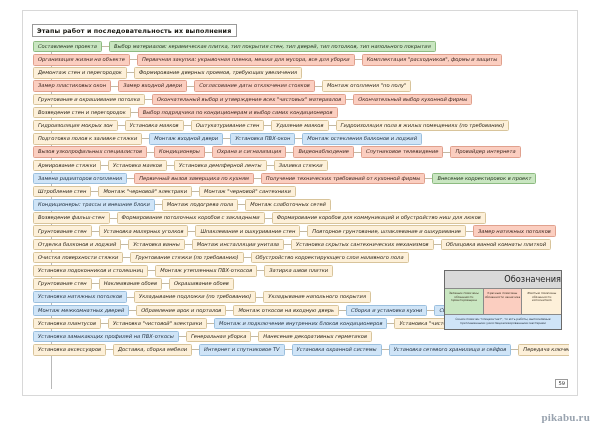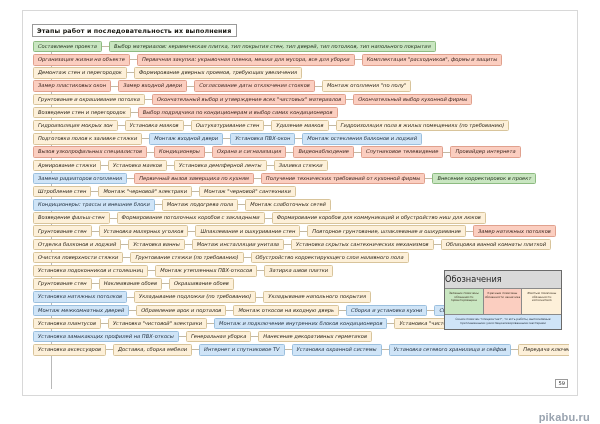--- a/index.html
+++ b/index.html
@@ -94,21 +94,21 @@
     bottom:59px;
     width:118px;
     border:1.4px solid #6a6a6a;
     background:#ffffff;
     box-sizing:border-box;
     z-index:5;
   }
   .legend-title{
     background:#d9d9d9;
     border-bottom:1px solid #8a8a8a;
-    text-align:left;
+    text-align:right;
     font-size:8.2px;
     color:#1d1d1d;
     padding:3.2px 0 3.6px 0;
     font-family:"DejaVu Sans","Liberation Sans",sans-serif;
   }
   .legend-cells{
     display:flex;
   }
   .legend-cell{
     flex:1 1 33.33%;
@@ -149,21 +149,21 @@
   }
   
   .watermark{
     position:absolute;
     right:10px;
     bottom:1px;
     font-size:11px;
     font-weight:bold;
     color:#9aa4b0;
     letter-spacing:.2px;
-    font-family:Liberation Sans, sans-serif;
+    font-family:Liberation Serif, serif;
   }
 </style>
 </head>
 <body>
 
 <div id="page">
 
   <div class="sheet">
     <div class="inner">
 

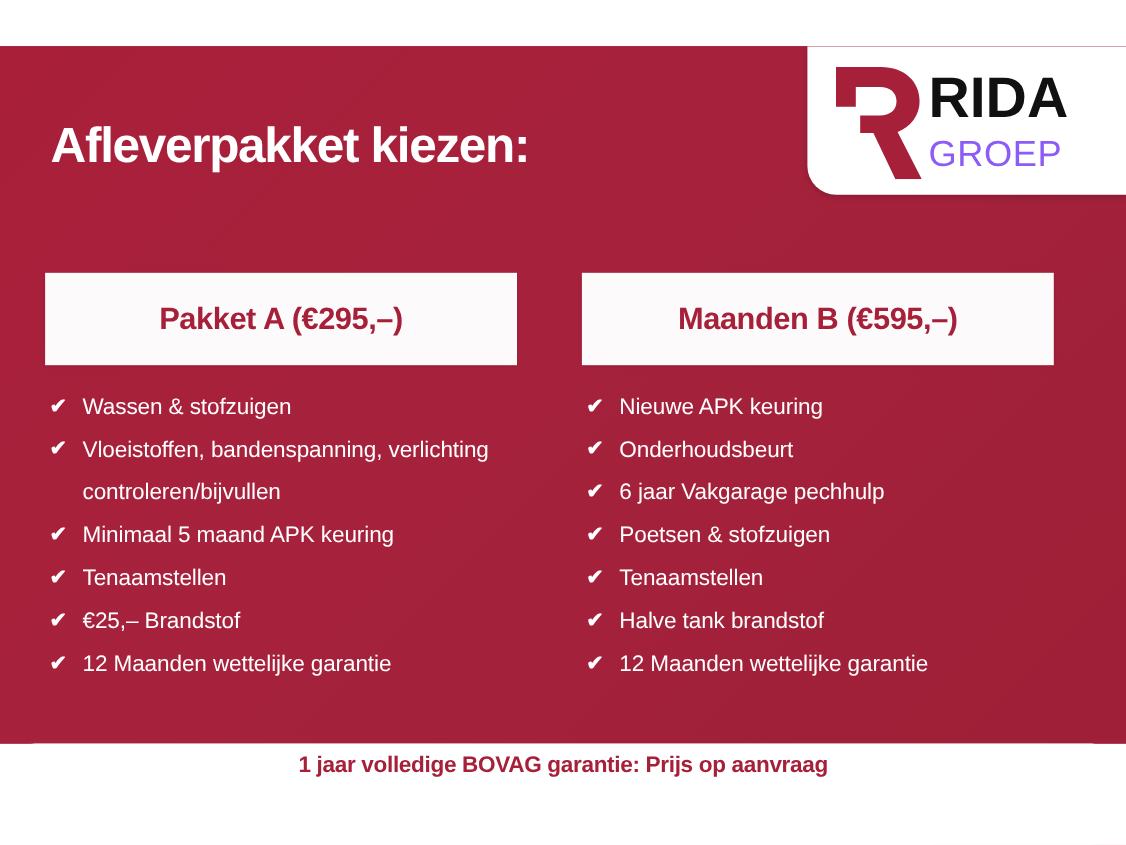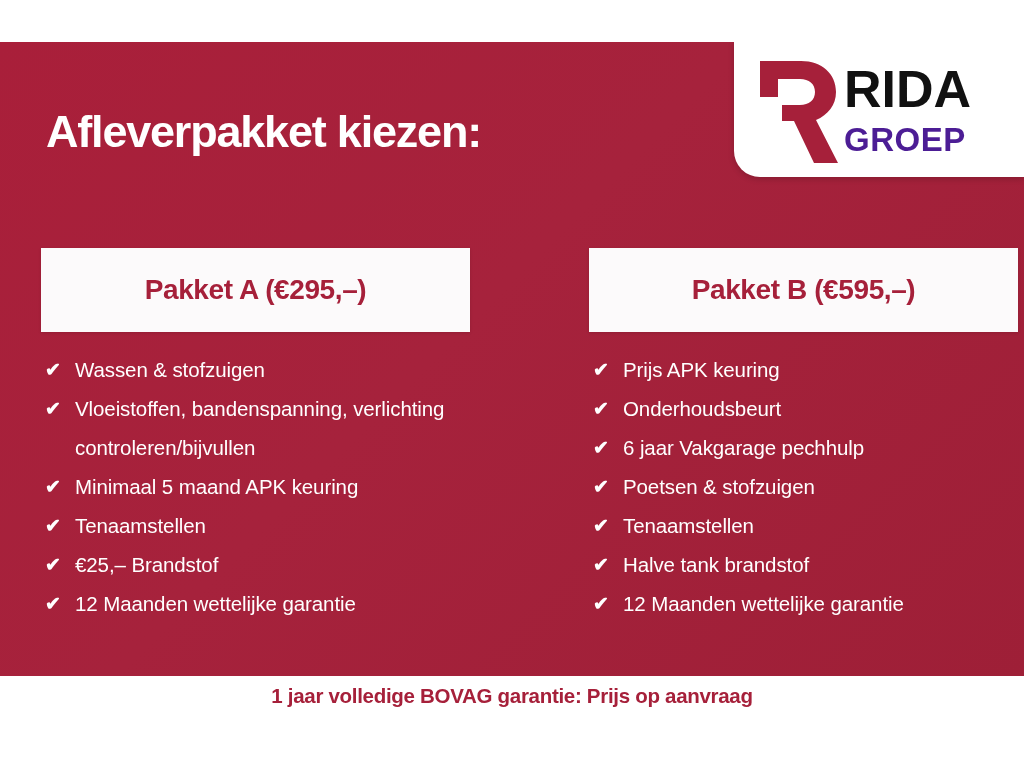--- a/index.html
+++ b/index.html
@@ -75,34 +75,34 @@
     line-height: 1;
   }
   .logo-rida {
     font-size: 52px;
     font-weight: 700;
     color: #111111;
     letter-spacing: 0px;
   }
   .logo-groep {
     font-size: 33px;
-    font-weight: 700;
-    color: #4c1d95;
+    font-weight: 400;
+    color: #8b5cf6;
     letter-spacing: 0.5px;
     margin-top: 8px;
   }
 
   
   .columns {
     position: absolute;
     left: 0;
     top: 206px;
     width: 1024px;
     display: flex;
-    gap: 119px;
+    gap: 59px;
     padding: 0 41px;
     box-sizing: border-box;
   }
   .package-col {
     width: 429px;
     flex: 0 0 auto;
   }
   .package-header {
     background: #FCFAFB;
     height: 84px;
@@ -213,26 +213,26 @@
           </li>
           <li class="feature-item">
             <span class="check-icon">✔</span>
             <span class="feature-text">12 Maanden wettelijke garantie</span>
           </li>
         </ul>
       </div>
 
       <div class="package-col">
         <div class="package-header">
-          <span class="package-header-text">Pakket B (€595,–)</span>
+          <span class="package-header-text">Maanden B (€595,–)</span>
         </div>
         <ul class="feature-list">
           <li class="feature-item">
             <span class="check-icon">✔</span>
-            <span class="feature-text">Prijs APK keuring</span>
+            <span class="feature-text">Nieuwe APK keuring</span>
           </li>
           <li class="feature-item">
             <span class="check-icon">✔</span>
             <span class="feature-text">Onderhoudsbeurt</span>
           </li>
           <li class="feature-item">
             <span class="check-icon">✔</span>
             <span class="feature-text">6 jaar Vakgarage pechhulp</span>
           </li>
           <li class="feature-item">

════════════════

— PROBLEM DETAILS —
Among the entries, count the lines that hold "header". Reply with the count only.

— RESULT —
4